Use of Regional Block Injections with Liposomal Bupivicaine to Control Postoperative Pain after Breast Augmentation
Methods/Technique: In a randomized, single center, double-blinded, active-control trial, 40 female patients underwent primary submuscular breast augmentation. All procedures were performed in the same surgical outpatient center, by four surgeons. All patients were women, of age 18 or older, and underwent primary, bilateral, cosmetic, subpectoral breast augmentation under general anesthesia. Forty eight patients were randomized and enrolled in the study. Eight patients could not be contacted for follow up per protocol and were subsequently excluded. Patients and the study coordinator were blinded to the product administration. Twenty patients received liposomal bupivicaine injections, and twenty patients received 0.5% bupivicaine with epinephrine injections in an regional block fashion. Patient age, height, and weight were recorded. Pain scores, pain pills used, and activity level was evaluated at the third postoperative day.

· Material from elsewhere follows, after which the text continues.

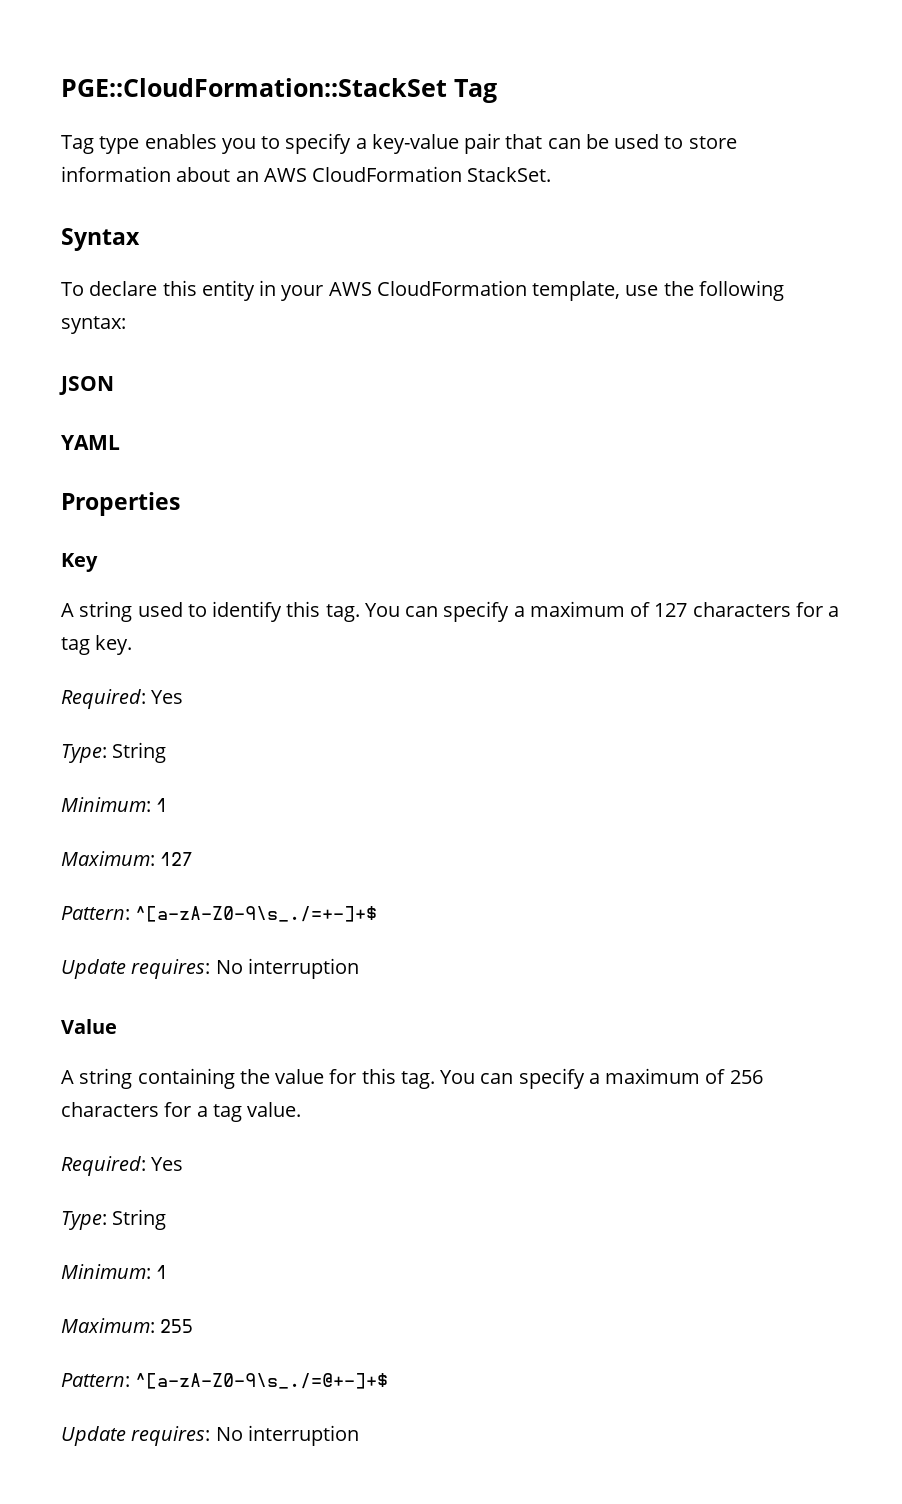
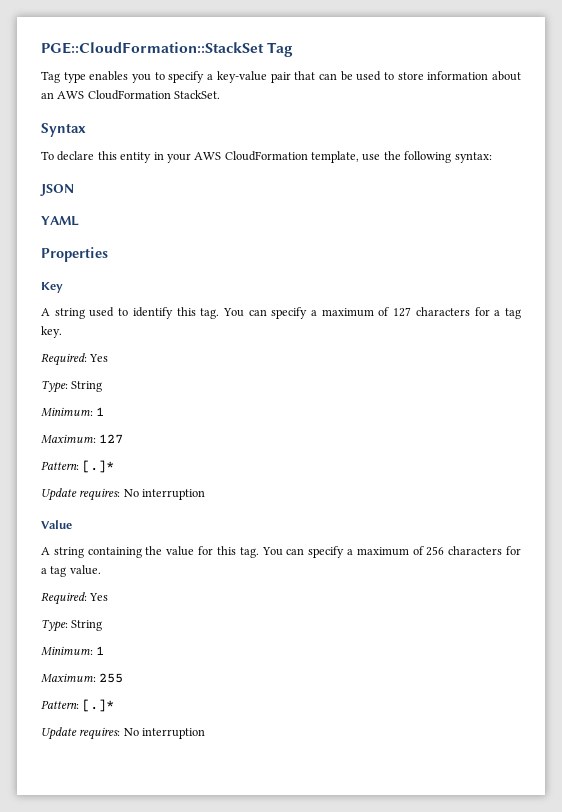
[135,906,378,922] ^[a-zA-Z0-9\s_./=+-]+$ -> [82,460,115,473] [.]*
[135,1373,389,1389] ^[a-zA-Z0-9\s_./=@+-]+$ -> [82,699,115,712] [.]*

Results/Complications: The average age was 30. The average patient BMI was 22kg/m2. The average total oral pain pills required at the third postoperative day was 15 pills for the 0.5% bupivicaine group, and 9 pills for the liposomal bupivicaine group (p= 0.00598). The average pain score for both groups was 3.8, and 2.65, respectively (p= 0.053). The average day for resumption of normal activity was 3.1 for both groups. No serious adverse events occurred, and no patients discontinued the study due to adverse events.
Conclusion: In this study, liposomal bupivicaine injections for regional blocks in primary submuscular breast augmentation indicate that patients require less postoperative narcotics and had less postoperative pain within the first three days after surgery. However, there was no significant difference in resumption of normal activity. In conclusion, liposomal bupivicaine is effective in reducing postoperative pain after primary submuscular breast augmentation. Further investigation is warranted with more clinical cases in order to recommend the use of this medication for routine pain management after submuscular breast augmentation.